The wildly popular period piece is on its way out. How much of history did it get right - and wrong?
Downton Abbey has come to an end. The sixth and final season of the wildly successful costume drama finished taping last week, and a major (and perhaps surprising) motivation behind the show’s unpopular end is history itself.
Though the period drama is bidding us adieu, online and at-the-table discussions about the show continue, ranging from the accuracy of Downton table settings to the series’ costumes and corsets. In keeping with that spirit, here are four Downton plots that we think might have deserved some deeper digging:
The pilot episode takes place in 1912, just after the sinking of the RMS Titanic, which carried the heir apparent to Downton’s estate. The Crawley family, who owns the estate, has only managed to produce daughters, which is problematic since the daughters cannot inherit Downton. This is because of “the entail”— a phrase uttered expositionally throughout the first few episodes by practically every character.
The Crawley daughters’ inability to inherit has to do with primogeniture, which guided the British monarchy for centuries. In short, titles could be passed through men, not women. In some iterations, the title couldn’t even pass through a daughter to a legitimate son – primogeniture dictated, quite strictly, that titles belonged to male heirs and could not be tainted by a woman’s genteel touch.
The inheritance of the title brings with it the inheritance of real estate – referred to as the entail. The Crawley family’s strict adherence to the primogeniture means that cousin Matthew – not a Crawley daughter – gets the title, and the entail gets him everything else.

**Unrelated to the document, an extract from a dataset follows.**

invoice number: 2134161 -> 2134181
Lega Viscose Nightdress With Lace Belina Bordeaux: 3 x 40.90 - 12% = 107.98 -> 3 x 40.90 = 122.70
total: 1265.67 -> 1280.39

The eldest Crawley daughter – who is understandably miffed about all this – ends up marrying distant Cousin Matthew and they have a son. Spoiler alert: Matthew dies in Season 3. That means that his son with Mary becomes the heir. Phew.

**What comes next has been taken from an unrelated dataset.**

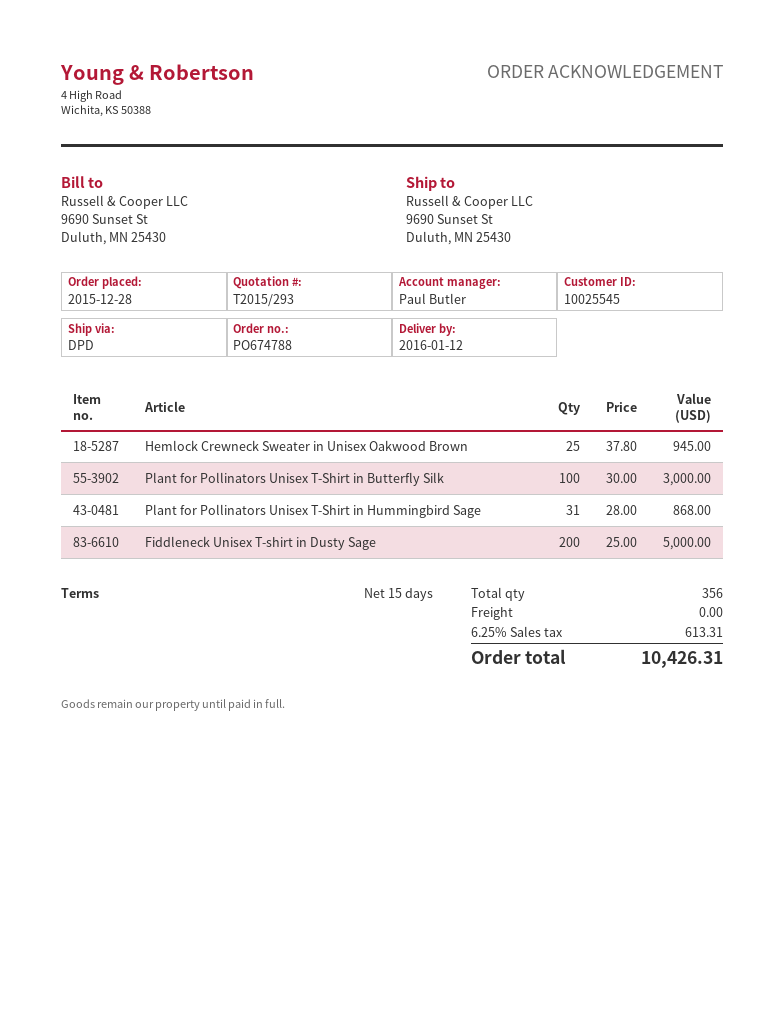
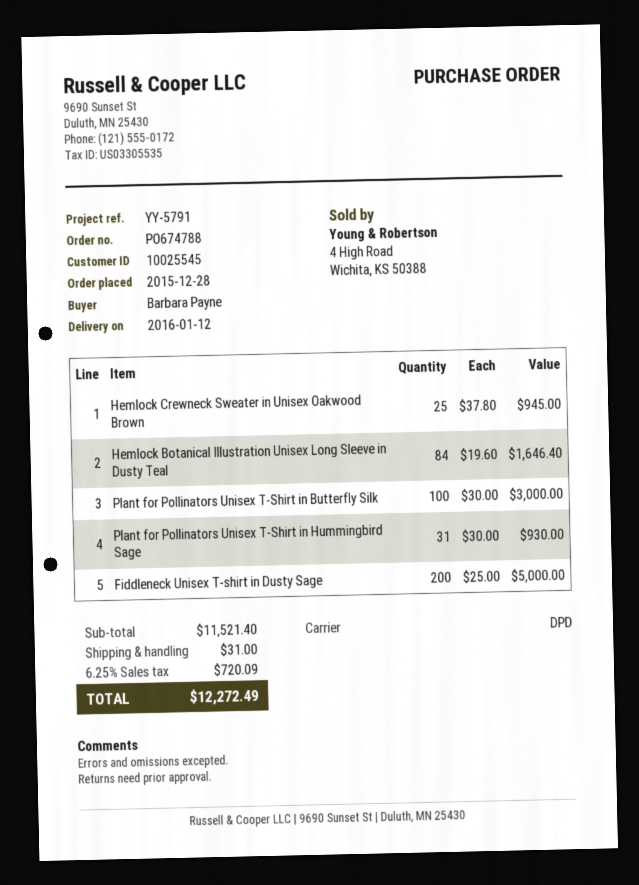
Plant for Pollinators Unisex T-Shirt in Hummingbird Sage: 31 x 28.00 = 868.00 -> 31 x 30.00 = 930.00
Hemlock Botanical Illustration Unisex Long Sleeve in Dusty Teal: none -> 84 x 19.60 = 1646.40
shipping: 0.00 -> 31.00
tax: 6.25% = 613.31 -> 6.25% = 720.09
total: 10426.31 -> 12272.49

However, the final series of Downton (which will air this fall in the UK) takes place in 1925, the same year that England abolished the entail. The primogeniture for titles remained, but as for inheriting real estate? It’s no more! That means that, technically speaking, the Robert Crawley could leave the whole kit and kaboodle to his eldest daughter, “solving” one of the show’s major problems for once and for all.
But here’s the kicker: he could have done that anyway, before 1925. By executing something called a disentailing deed, Crawley could have barred the entail and left Downton and all its trappings to his daughter. That, of course, would have meant no show – so we’re happy that Dad didn’t disentail.